Johnson Controls Publishes Air-Cooled Chiller Blueprint for Gigawatt-Scale AI Data Centers
Johnson Controls, a global leader in smart, healthy, and sustainable building solutions, has released its second AI Factory Reference Design Guide, this one focused on air-cooled chillers, as the Milwaukee-based company works to build out what it describes as the industry's most comprehensive series of thermal design blueprints for large-scale artificial intelligence infrastructure.
The water-cooled chiller guide, released in February, is intended to give data center designers and operators a globally repeatable framework for cooling facilities up to one gigawatt in scale. Johnson Controls has said additional guides covering absorption chillers and direct-to-chip liquid cooling are planned.
What the Guide Covers
The new reference design outlines a thermal cooling architecture built around high-efficiency air-cooled YORK centrifugal chillers, specifically the company's YDAM (YORK YVAM Magnetic Bearing Air-Cooled Centrifugal Chiller) and YVA (YORK YDAM Air-Cooled Direct-Drive Optimization Centrifugal Chiller) models, alongside fan coil walls and coolant distribution units.
The system is designed to manage both air-cooled and liquid-cooled information technology loads within a single integrated framework.
Johnson Controls says the guide includes sizing references for 220 megawatt compute clusters and provides recommended design temperatures and operating conditions across each stage of the thermal chain.
The company positions the guide as adaptable to different climates, workloads, and growth trajectories, which it says is a necessary feature given the variability in how and where AI infrastructure is being deployed globally.
Energy and Efficiency Claims
The company outlines several specific performance outcomes it says the design enables.

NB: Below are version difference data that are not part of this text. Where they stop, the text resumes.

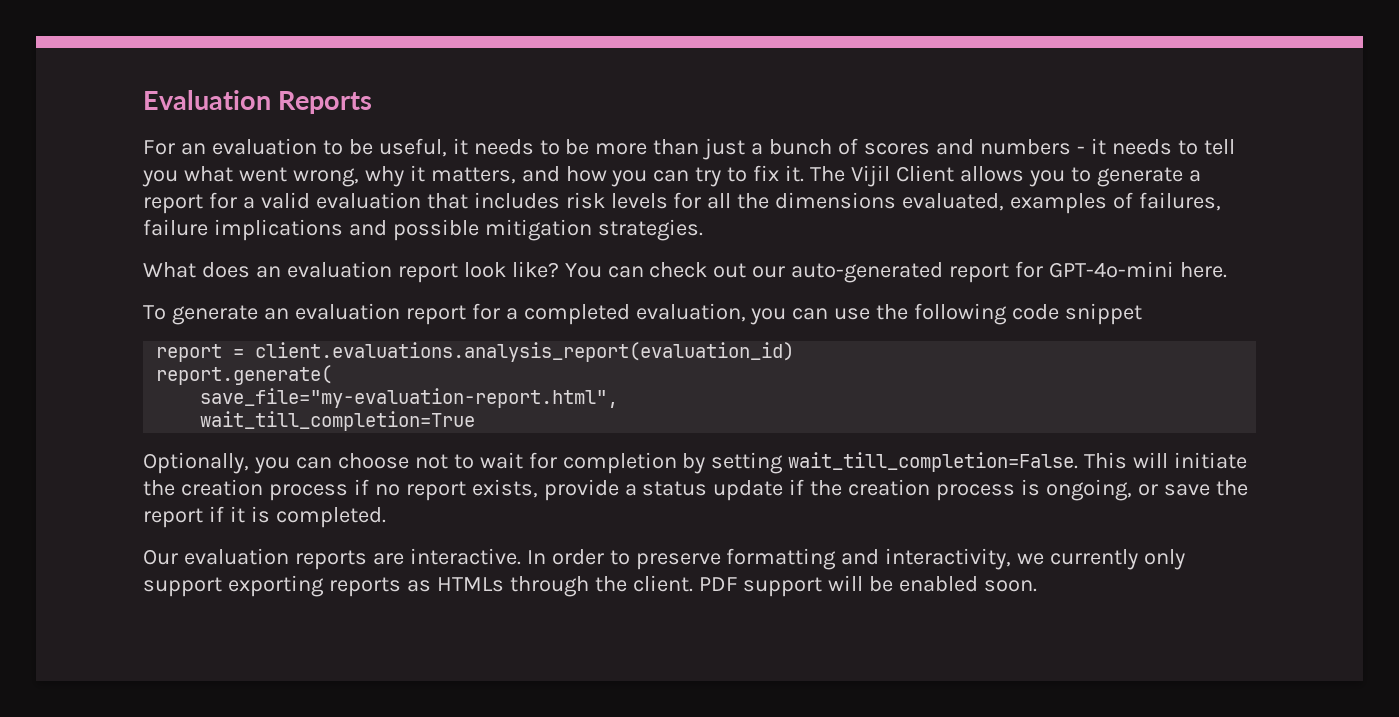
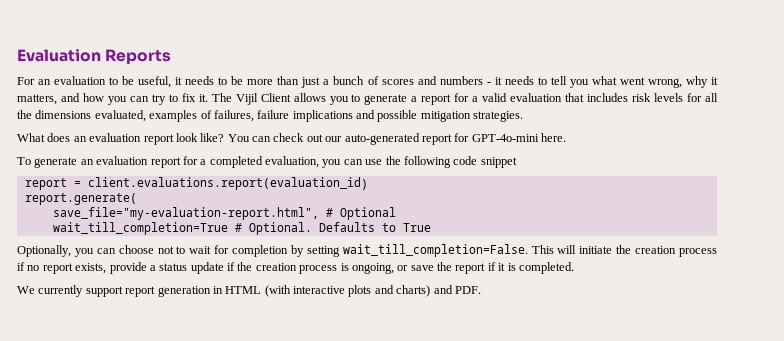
- report = client.evaluations.analysis_report(evaluation_id)
+ report = client.evaluations.report(evaluation_id)
- save_file="my-evaluation-report.html",
+ save_file="my-evaluation-report.html", # Optional
- wait_till_completion=True
+ wait_till_completion=True # Optional. Defaults to True
- Our evaluation reports are interactive. In order to preserve formatting and interactivity, we currently only support exporting reports as HTMLs through the client. PDF support will be enabled soon.
+ We currently support report generation in HTML (with interactive plots and charts) and PDF.

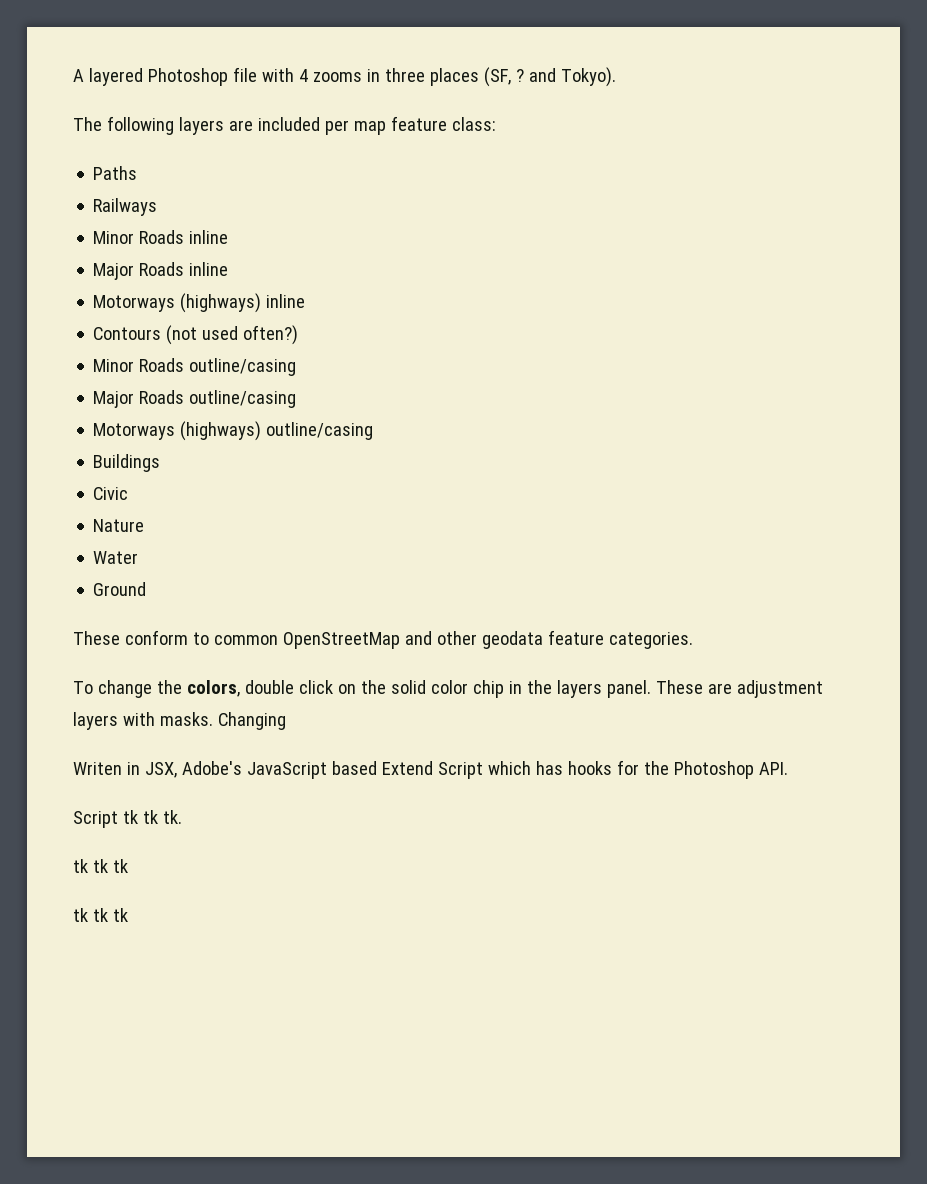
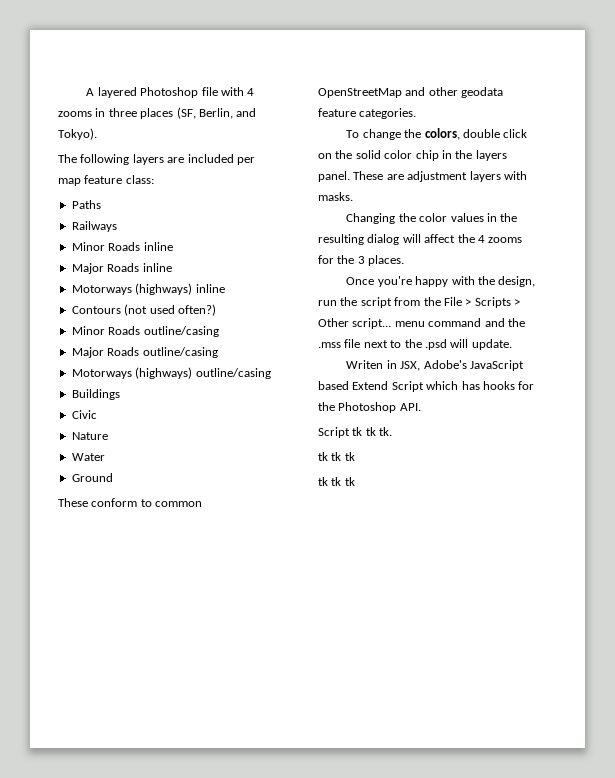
- A layered Photoshop file with 4 zooms in three places (SF, ? and Tokyo).
+ A layered Photoshop file with 4 zooms in three places (SF, Berlin, and Tokyo).
- These are adjustment layers with masks. Changing
+ These are adjustment layers with masks.
+ Changing the color values in the resulting dialog will affect the 4 zooms for the 3 places.
+ Once you're happy with the design, run the script from the File > Scripts > Other script... menu command and the .mss file next to the .psd will update.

Chief among them is a 32 percent improvement in annual energy consumption, which Johnson Controls attributes to the intelligent use of redundant chillers within the system architecture.
The design also claims to return up to 50 megawatts of power to the AI factory itself through the implementation of bifurcated loops that separately handle air-cooled and liquid-cooled systems.
Johnson Controls additionally states the design achieves peak power savings of 20 megawatts by quantifying and mitigating heat island effects associated with air-cooled chiller plants, a known challenge when dense arrays of cooling equipment are packed into limited footprints.
Raising the chilled water temperature to support warm-water Technology Cooling System loops, the company says, produces a 30 percent improvement in Coefficient of Performance and allows operators to use 27 percent fewer chillers compared to conventional approaches.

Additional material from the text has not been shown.